9. The tube for a heat exchanger according to claim 8, wherein the protuberance has a general shape of one of a circle, rectangle, square, oval, and oblong circle when viewed from above.

10. The tube for a heat exchanger according to claim 8, wherein the planar section of the peripheral side has an angle in respect of the inner surface of at least one of the top wall and the bottom wall between about forty-three and forty-seven degrees.

11. The tube for a heat exchanger according to claim 8, wherein the tube is formed from aluminum.

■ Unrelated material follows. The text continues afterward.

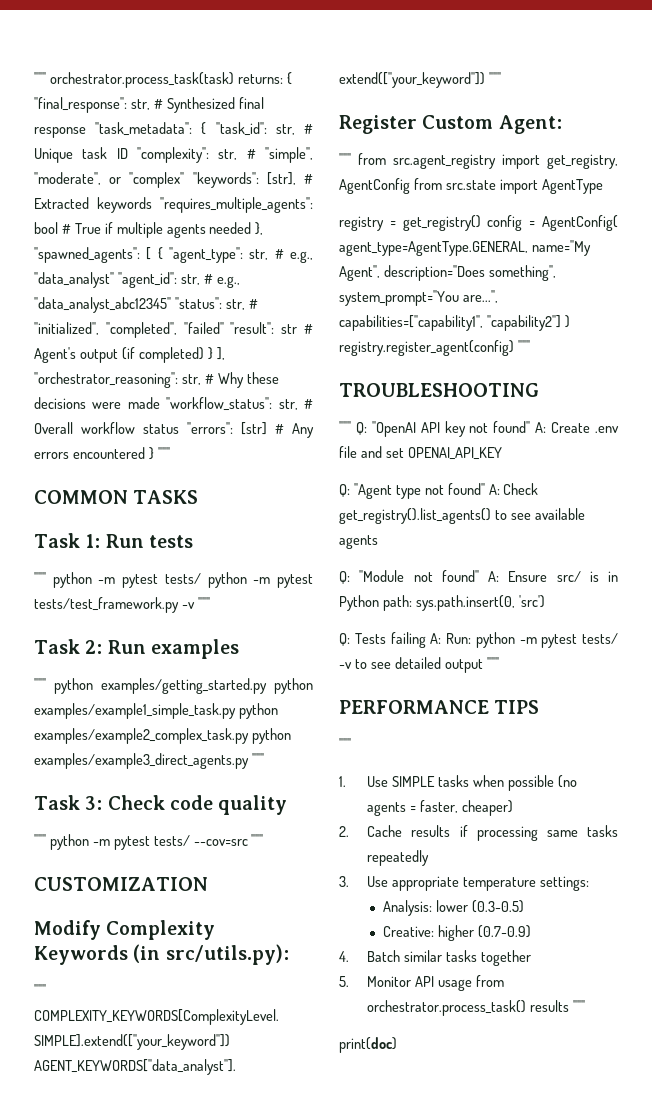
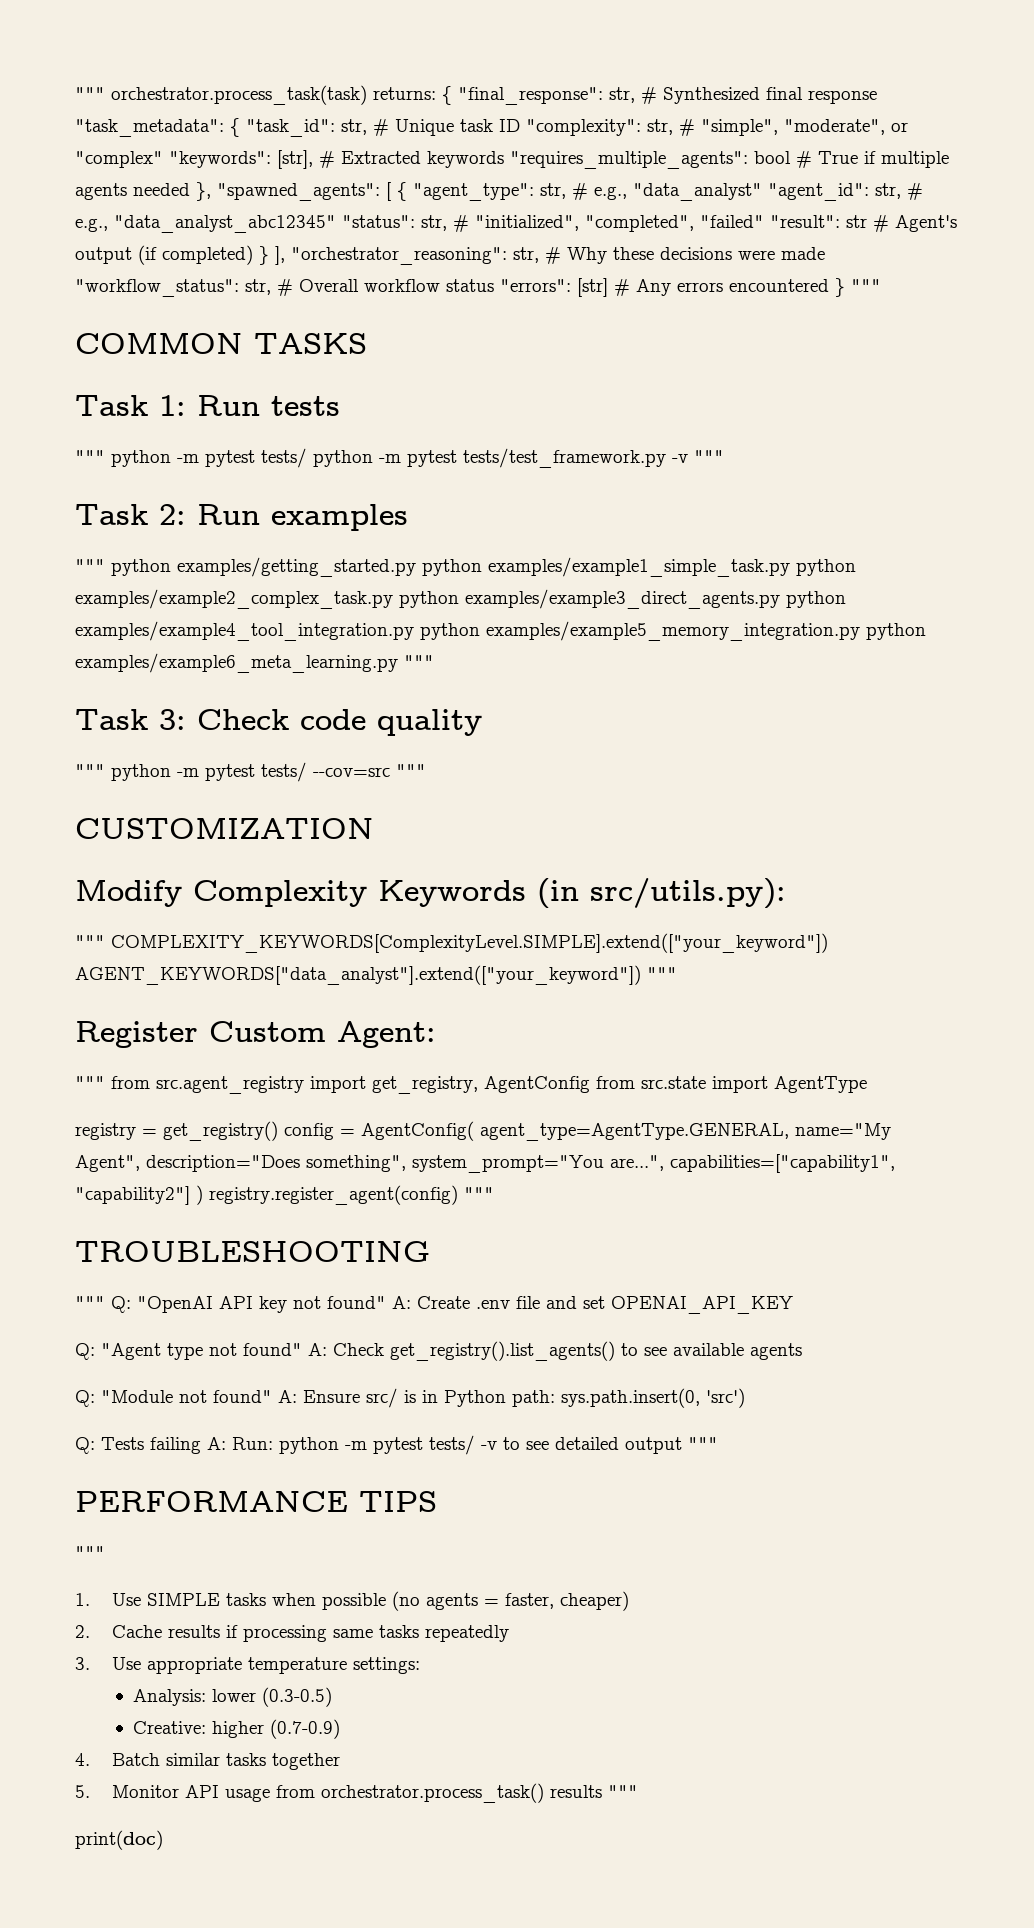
- """ python examples/getting_started.py python examples/example1_simple_task.py python examples/example2_complex_task.py python examples/example3_direct_agents.py """
+ """ python examples/getting_started.py python examples/example1_simple_task.py python examples/example2_complex_task.py python examples/example3_direct_agents.py python examples/example4_tool_integration.py python examples/example5_memory_integration.py python examples/example6_meta_learning.py """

12. A heat exchanger comprising:

a first header and a spaced apart second header, the first header including a fluid inlet and the second header including a fluid outlet;

a plurality of spaced apart tubes attached to the first header at one end and attached to the second header at an opposite end providing fluid communication between the first header and the second header, the tubes having a top wall, a bottom wall, and a pair of sidewalls having an outer surface and an inner surface, the walls integrally connected to form a hydraulic area therein, a plurality of protuberances formed on the inner surfaces of the top wall and the bottom wall, the protuberances arranged in a plurality of longitudinal rows and including a first radius and a second radius with a planar section disposed therebetween to form a peripheral side thereof, the first radius extending from a peripheral edge of the protuberance and the second radius terminating at an edge of a substantially planar web integrally formed therewith, wherein the protuberances in one row are longitudinally offset from the protuberances in another row to maintain a constant hydraulic area along the longitudinal axis, and wherein the longitudinal offset of the rows of protuberances positions the peripheral edge of the protuberances in one row in substantial alignment across a width of the tube with the edge of the substantially planar web of the protuberances in another row; and

a fin disposed between each pair of adjacent tubes.

13. The heat exchanger according to claim 12, wherein the heat exchanger assembly is one of a parallel flow type heat exchanger assembly, a serpentine-flow type heat exchanger assembly, and a U-flow type heat exchanger assembly.